▶ [EXERCISE AIM]
In the records below, begin at the line that has "subtotal: 849.86 -> 915.84" and stop after the line that has "balance: 627.95 -> 642.59"; quote those lines verbatim and nothing more.

Items listed in a dataset:
***

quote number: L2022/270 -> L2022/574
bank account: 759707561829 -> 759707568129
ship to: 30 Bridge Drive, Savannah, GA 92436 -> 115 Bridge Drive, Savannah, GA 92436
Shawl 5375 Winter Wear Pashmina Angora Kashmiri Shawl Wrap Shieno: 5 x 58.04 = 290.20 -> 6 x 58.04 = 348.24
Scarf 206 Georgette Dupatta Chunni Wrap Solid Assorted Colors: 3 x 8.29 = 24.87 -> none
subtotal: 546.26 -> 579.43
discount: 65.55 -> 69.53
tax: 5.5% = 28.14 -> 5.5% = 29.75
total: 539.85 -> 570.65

***

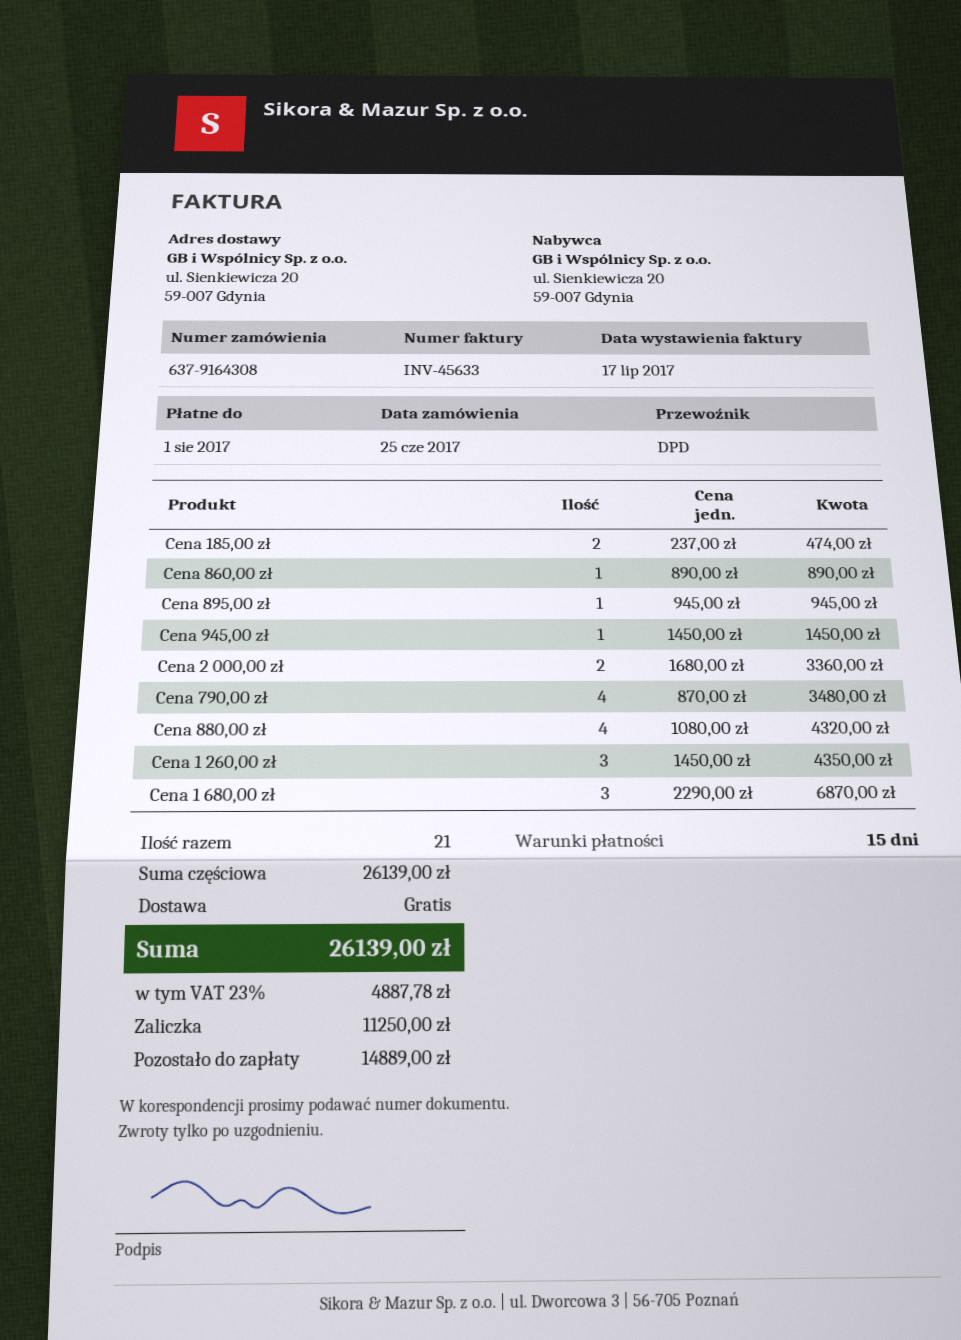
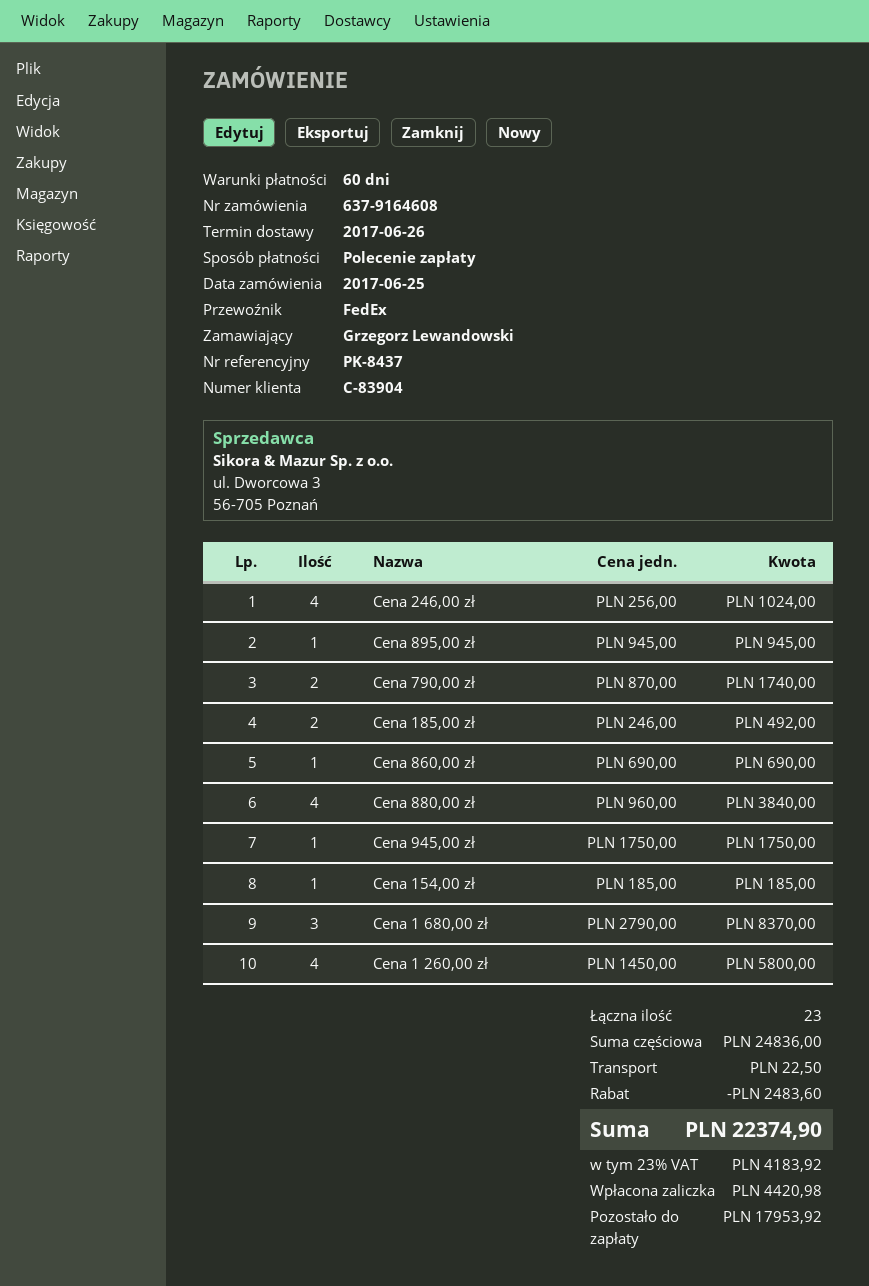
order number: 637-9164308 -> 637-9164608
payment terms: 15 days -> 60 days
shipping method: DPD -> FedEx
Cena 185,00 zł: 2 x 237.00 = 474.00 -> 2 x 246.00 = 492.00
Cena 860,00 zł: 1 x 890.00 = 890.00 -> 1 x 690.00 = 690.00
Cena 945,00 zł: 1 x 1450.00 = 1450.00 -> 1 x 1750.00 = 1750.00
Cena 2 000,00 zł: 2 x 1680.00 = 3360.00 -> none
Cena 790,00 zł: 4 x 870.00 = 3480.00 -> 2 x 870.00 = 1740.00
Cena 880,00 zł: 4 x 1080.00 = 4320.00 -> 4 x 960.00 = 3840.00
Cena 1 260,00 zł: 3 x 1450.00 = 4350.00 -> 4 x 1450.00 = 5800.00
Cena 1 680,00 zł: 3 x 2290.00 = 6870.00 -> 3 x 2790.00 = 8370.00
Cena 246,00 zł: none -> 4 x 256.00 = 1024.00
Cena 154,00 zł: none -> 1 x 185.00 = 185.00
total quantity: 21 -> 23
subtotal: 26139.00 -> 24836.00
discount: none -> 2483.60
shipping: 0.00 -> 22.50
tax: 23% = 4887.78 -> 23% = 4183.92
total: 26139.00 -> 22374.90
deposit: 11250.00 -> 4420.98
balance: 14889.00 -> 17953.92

***

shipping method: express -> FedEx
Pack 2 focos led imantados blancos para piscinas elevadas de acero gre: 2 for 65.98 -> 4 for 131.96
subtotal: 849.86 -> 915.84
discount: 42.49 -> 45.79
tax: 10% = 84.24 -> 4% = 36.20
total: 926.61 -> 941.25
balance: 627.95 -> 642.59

***

▶ [ANSWER SPACE]
subtotal: 849.86 -> 915.84
discount: 42.49 -> 45.79
tax: 10% = 84.24 -> 4% = 36.20
total: 926.61 -> 941.25
balance: 627.95 -> 642.59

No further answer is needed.